<<<<

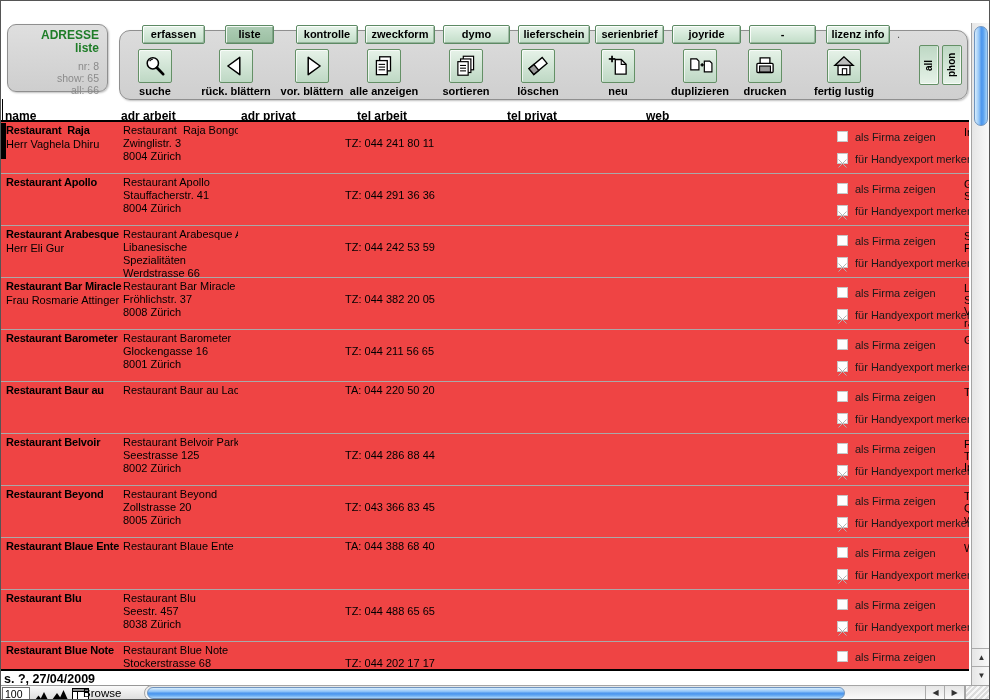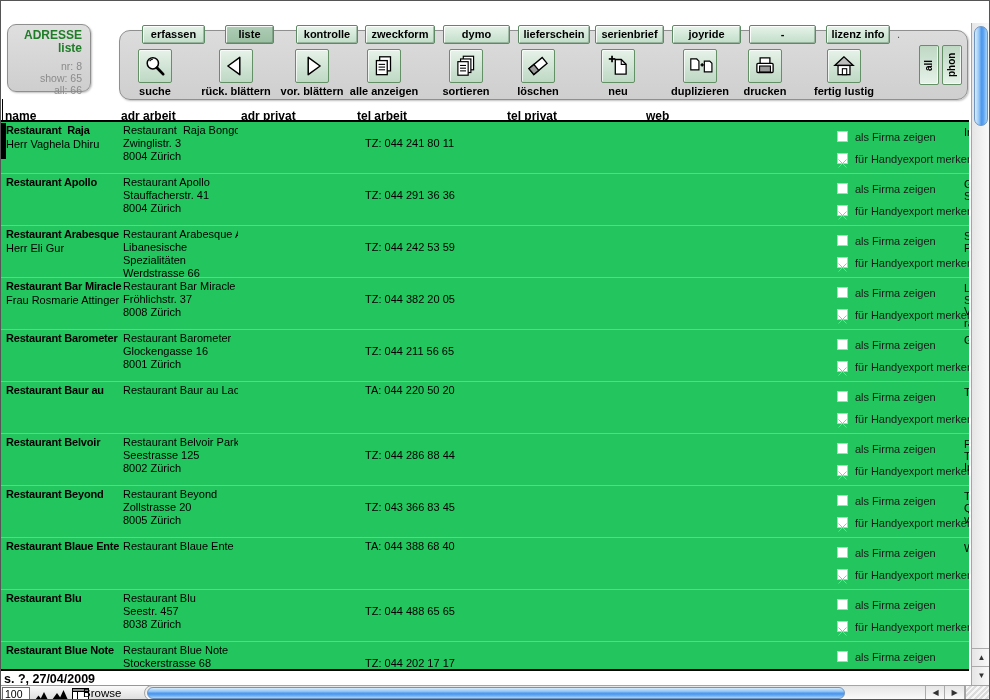--- a/index.html
+++ b/index.html
@@ -7,21 +7,21 @@
           font-family:"Liberation Sans",sans-serif;border:1px solid #555;box-sizing:border-box;}
   
   .titlebar{position:absolute;left:0;top:0;width:100%;height:22px;
             background:linear-gradient(#f2f2f2,#d6d6d6 60%,#c3c3c3);border-bottom:1px solid #8d8d8d;}
   .title{position:absolute;left:0;right:0;top:3px;text-align:center;font-size:13px;color:#1c1c1c;}
   .light{position:absolute;top:4px;width:13px;height:13px;border-radius:50%;border:1px solid rgba(0,0,0,.35);box-sizing:border-box;}
   .light.red{left:11px;background:radial-gradient(circle at 35% 30%,#ffc9c2,#e4554a 60%,#ad352d);}
   .light.yellow{left:29px;background:radial-gradient(circle at 35% 30%,#ffeec0,#f5b31e 60%,#c07f12);}
   .light.green{left:47px;background:radial-gradient(circle at 35% 30%,#d8f7c4,#67c043 60%,#3c7d26);}
   
-  .infobox{position:absolute;left:6px;top:23px;width:84px;height:68px;box-sizing:border-box;
+  .infobox{position:absolute;left:6px;top:23px;width:101px;height:68px;box-sizing:border-box;
            background:linear-gradient(#dfdfdf,#cecece);border:1px solid #8f8f8f;border-radius:9px;
            box-shadow:1px 1px 2px rgba(0,0,0,.25);text-align:right;padding:4px 8px 0 0;}
   .ib-title{font-size:12px;font-weight:bold;color:#1f7d28;line-height:13px;}
   .ib-stats{margin-top:5px;font-size:10.5px;color:#8b8b8b;line-height:12px;}
   
   .toolbar-panel{position:absolute;left:118px;top:29px;width:847px;height:68px;
            background:linear-gradient(#dcdcdc,#cfcfcf);border:1px solid #8f8f8f;border-radius:11px;
            box-shadow:1px 1px 2px rgba(0,0,0,.25);}
   .tab{position:absolute;top:24px;height:19px;z-index:3;box-sizing:border-box;
        background:linear-gradient(#e7f4ea,#c2ddc8);border:1px solid #5d8a64;border-radius:2px;
@@ -39,27 +39,27 @@
         box-shadow:inset 1px 1px 0 rgba(255,255,255,.7);
         writing-mode:vertical-rl;transform:rotate(180deg);
         font-size:10px;font-weight:bold;text-align:center;line-height:18px;}
   
   .sortlabel{position:absolute;left:4px;top:98px;font-size:11px;font-weight:bold;color:#000;margin-top:36px;}
   .colh{position:absolute;top:108px;font-size:12px;font-weight:bold;color:#000000;white-space:nowrap;}
   .header-line{position:absolute;left:0;top:119px;width:968px;height:2px;background:#000;}
   .left-vline{position:absolute;left:1px;top:98px;width:1px;height:570px;background:#000;}
   
   .list{position:absolute;left:0;top:121px;width:968px;height:547px;overflow:hidden;background:#fff;}
-  .row{position:absolute;left:0;width:968px;height:51px;border-bottom:1px solid #a9a9a9;overflow:hidden;background:#22c55e;}
+  .row{position:absolute;left:0;width:968px;height:51px;border-bottom:1px solid #a9a9a9;overflow:hidden;background:#ef4444;}
   .crm{position:absolute;left:0;top:1px;width:5px;height:36px;background:#000;z-index:2;}
   .rname{position:absolute;left:5px;top:2px;font-size:11px;font-weight:bold;letter-spacing:-0.2px;white-space:pre;}
   .rperson{position:absolute;left:5px;top:16px;font-size:11px;white-space:pre;}
   .radr{position:absolute;left:122px;top:2px;width:115px;height:50px;overflow:hidden;
         font-size:11px;line-height:13px;white-space:pre;}
-  .rtel{position:absolute;left:364px;font-size:11px;white-space:pre;}
+  .rtel{position:absolute;left:344px;font-size:11px;white-space:pre;}
   .cbitem{position:absolute;left:836px;height:13px;display:flex;align-items:center;}
   .cbox{width:11px;height:11px;box-sizing:border-box;border:1px solid #c6c6c6;background:#fff;display:inline-block;}
   .cblabel{margin-left:7px;font-size:11px;color:#1a1a1a;white-space:nowrap;}
   .rclip{position:absolute;left:963px;top:5px;width:9px;overflow:hidden;font-size:11px;line-height:11.5px;color:#000;}
   
   .bottom-line{position:absolute;left:0;top:668px;width:968px;height:2px;background:#000;}
   .footer-date{position:absolute;left:3px;top:671px;font-size:12.5px;font-weight:bold;color:#000;}
   
   .statusbar{position:absolute;left:0;top:684px;width:100%;height:16px;
              background:linear-gradient(#fafafa,#dadada);border-top:1px solid #979797;box-sizing:border-box;}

>>>>

__What to work on__
From the listing above, collect each line in which the string "infobox" appears.

__Task result__
-  .infobox{position:absolute;left:6px;top:23px;width:84px;height:68px;box-sizing:border-box;
+  .infobox{position:absolute;left:6px;top:23px;width:101px;height:68px;box-sizing:border-box;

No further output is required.